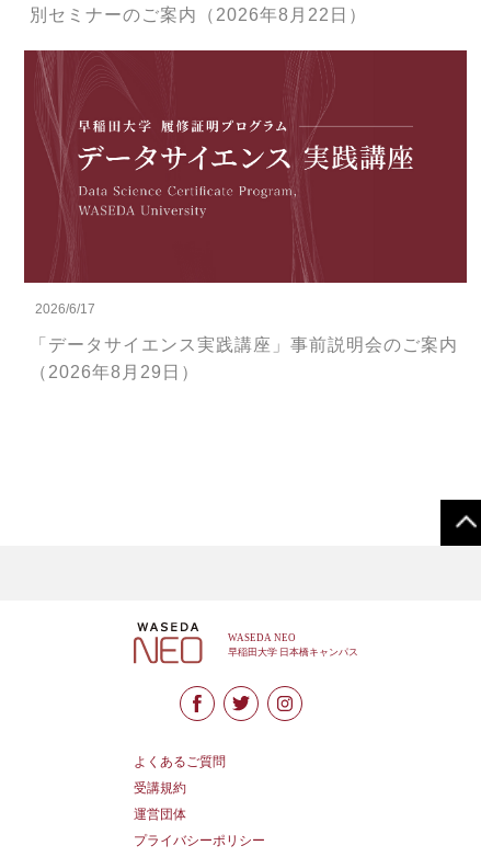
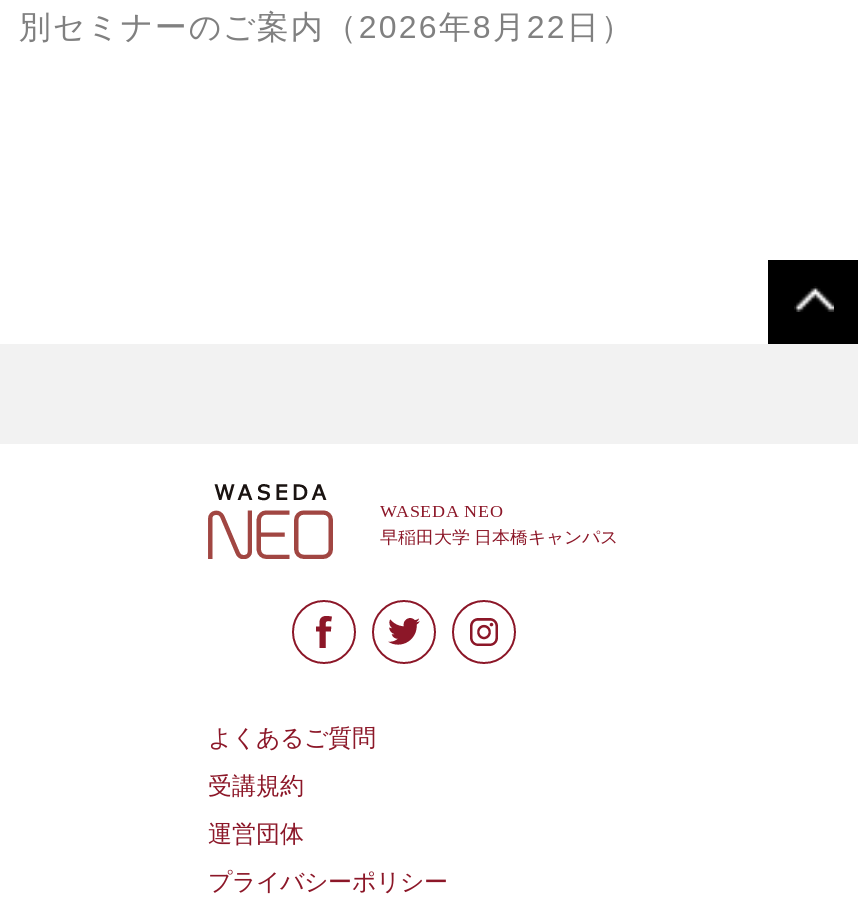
[23,49,468,381] [image] | 2026/6/17 | 「データサイエンス実践講座」事前説明会のご案内 | （2026年8月29日） -> none

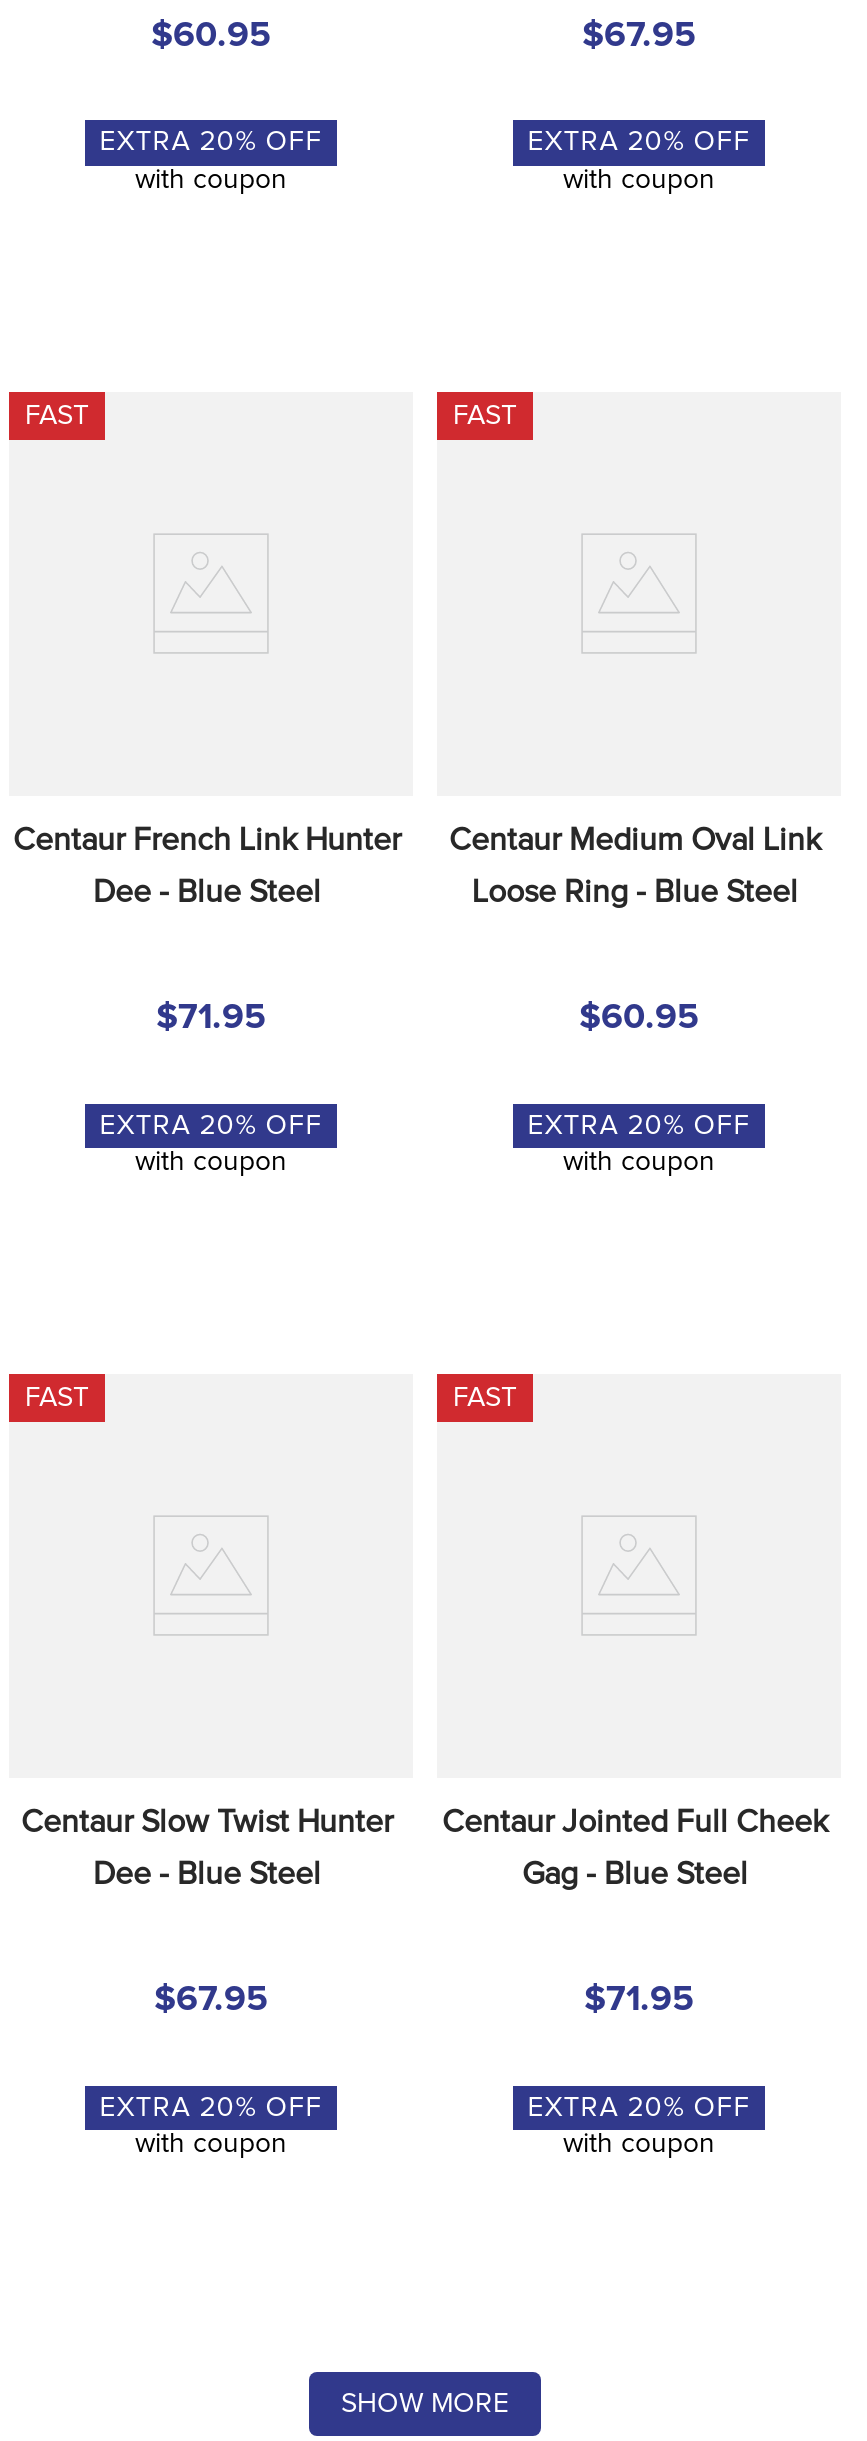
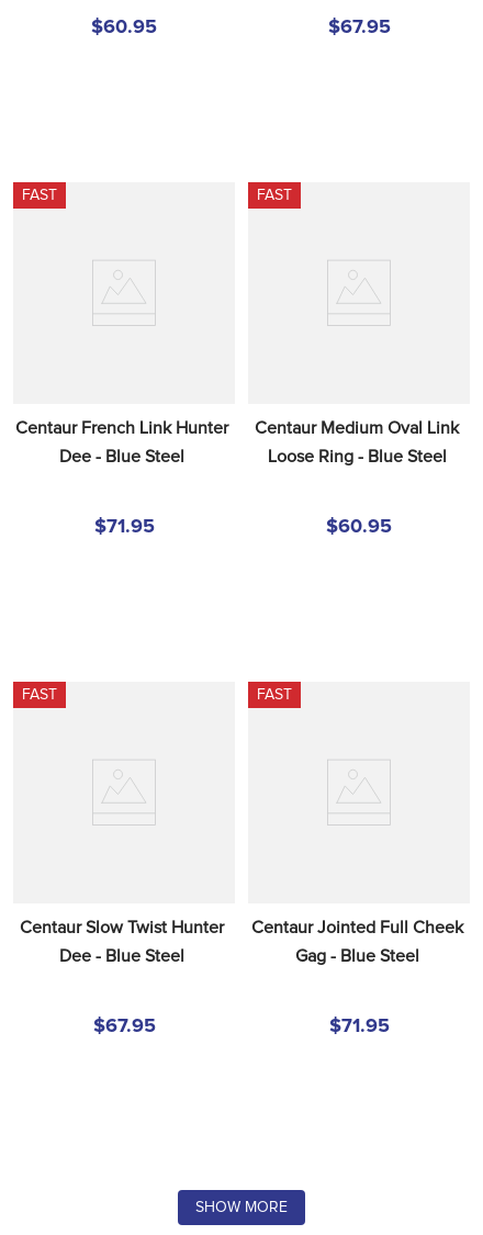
[99,129,323,193] EXTRA 20% OFF | with coupon -> none
[527,129,751,193] EXTRA 20% OFF | with coupon -> none
[99,1112,323,1176] EXTRA 20% OFF | with coupon -> none
[527,1112,751,1176] EXTRA 20% OFF | with coupon -> none
[99,2094,323,2159] EXTRA 20% OFF | with coupon -> none
[527,2094,751,2159] EXTRA 20% OFF | with coupon -> none

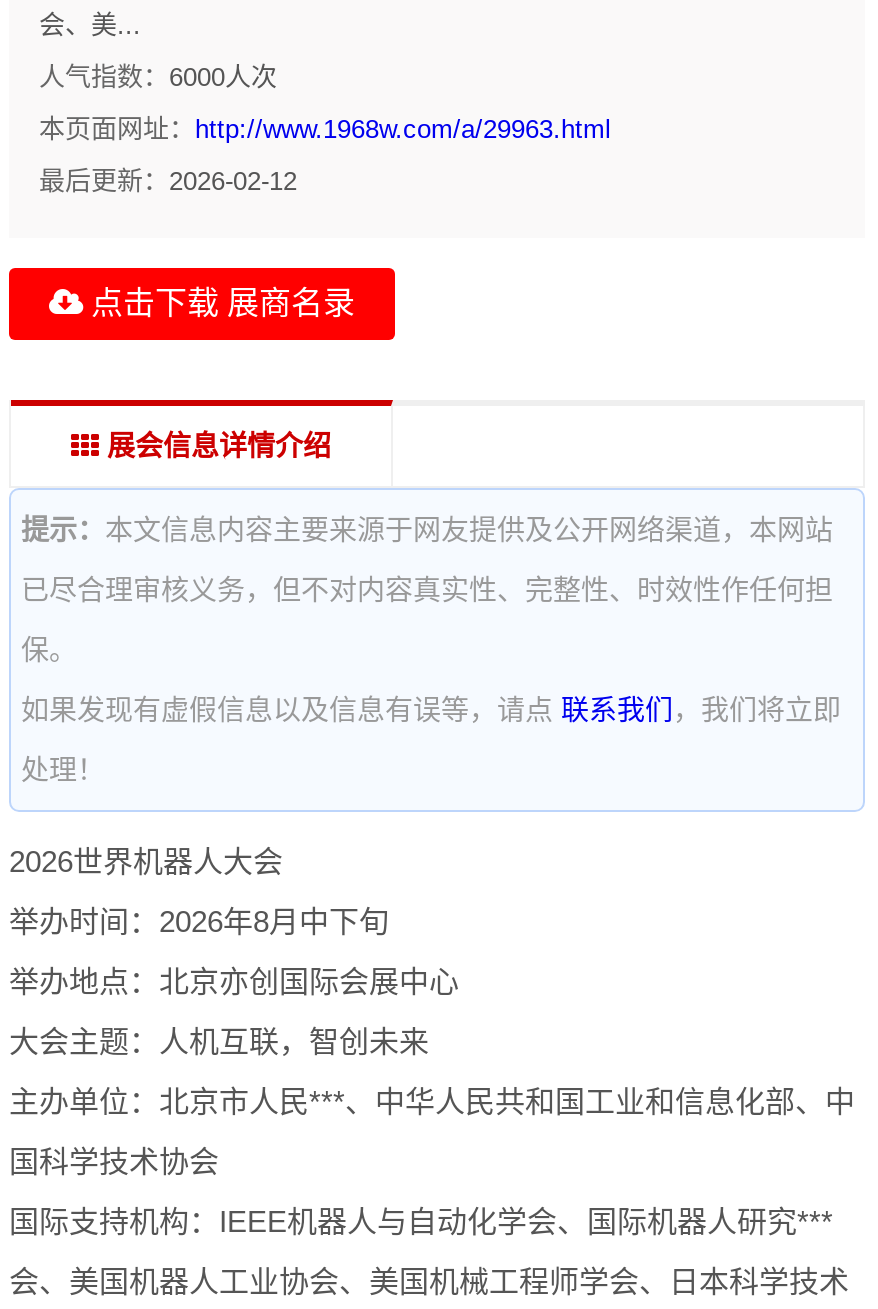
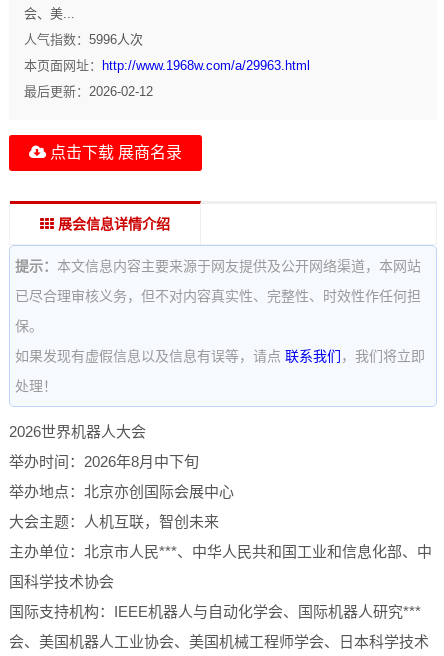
[39,62,277,92] 人气指数：6000人次 -> [24,32,143,47] 人气指数：5996人次

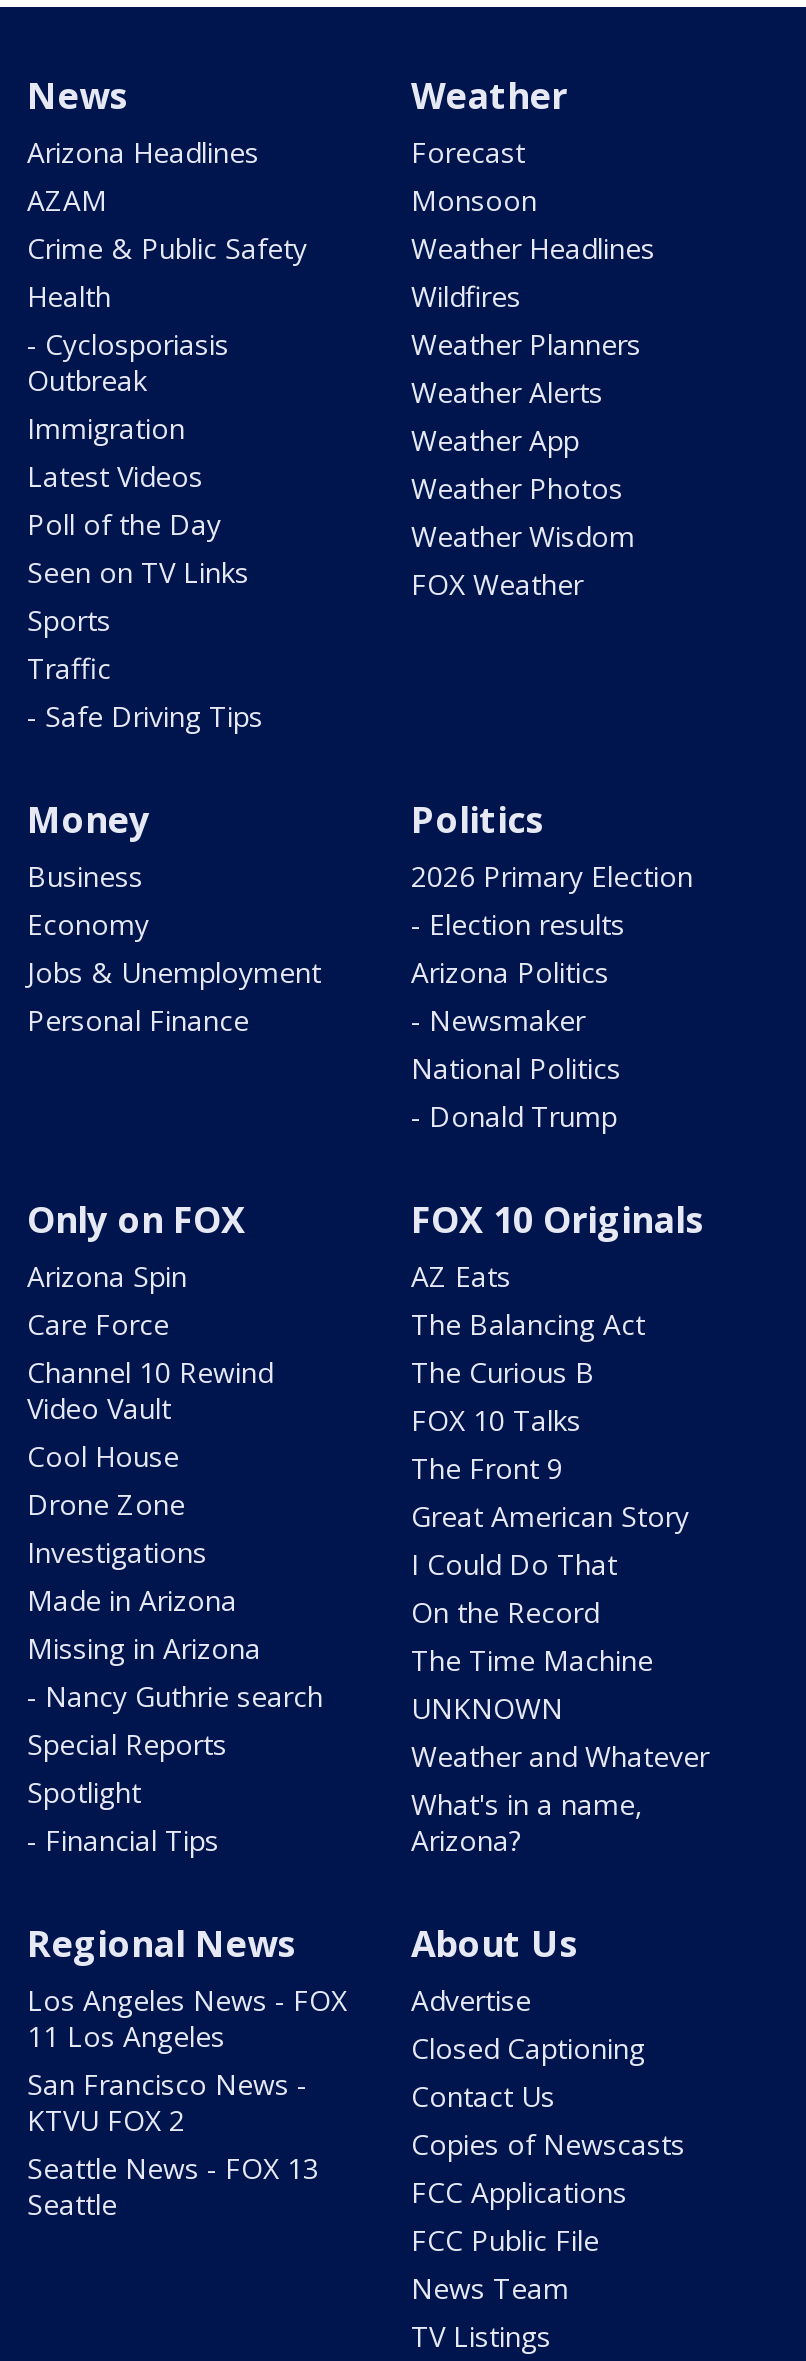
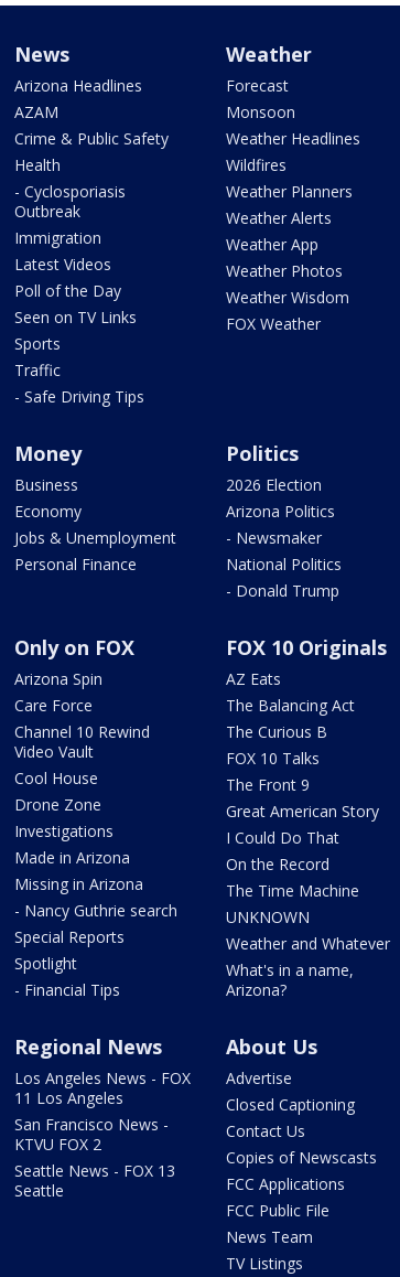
[411,857,693,943] 2026 Primary Election | - Election results -> [226,474,322,495] 2026 Election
=======
Goal of the exercise:
Wherever the string "coupon" appears in the entries above, list that line.

Final answer:
[99,129,323,193] EXTRA 20% OFF | with coupon -> none
[527,129,751,193] EXTRA 20% OFF | with coupon -> none
[99,1112,323,1176] EXTRA 20% OFF | with coupon -> none
[527,1112,751,1176] EXTRA 20% OFF | with coupon -> none
[99,2094,323,2159] EXTRA 20% OFF | with coupon -> none
[527,2094,751,2159] EXTRA 20% OFF | with coupon -> none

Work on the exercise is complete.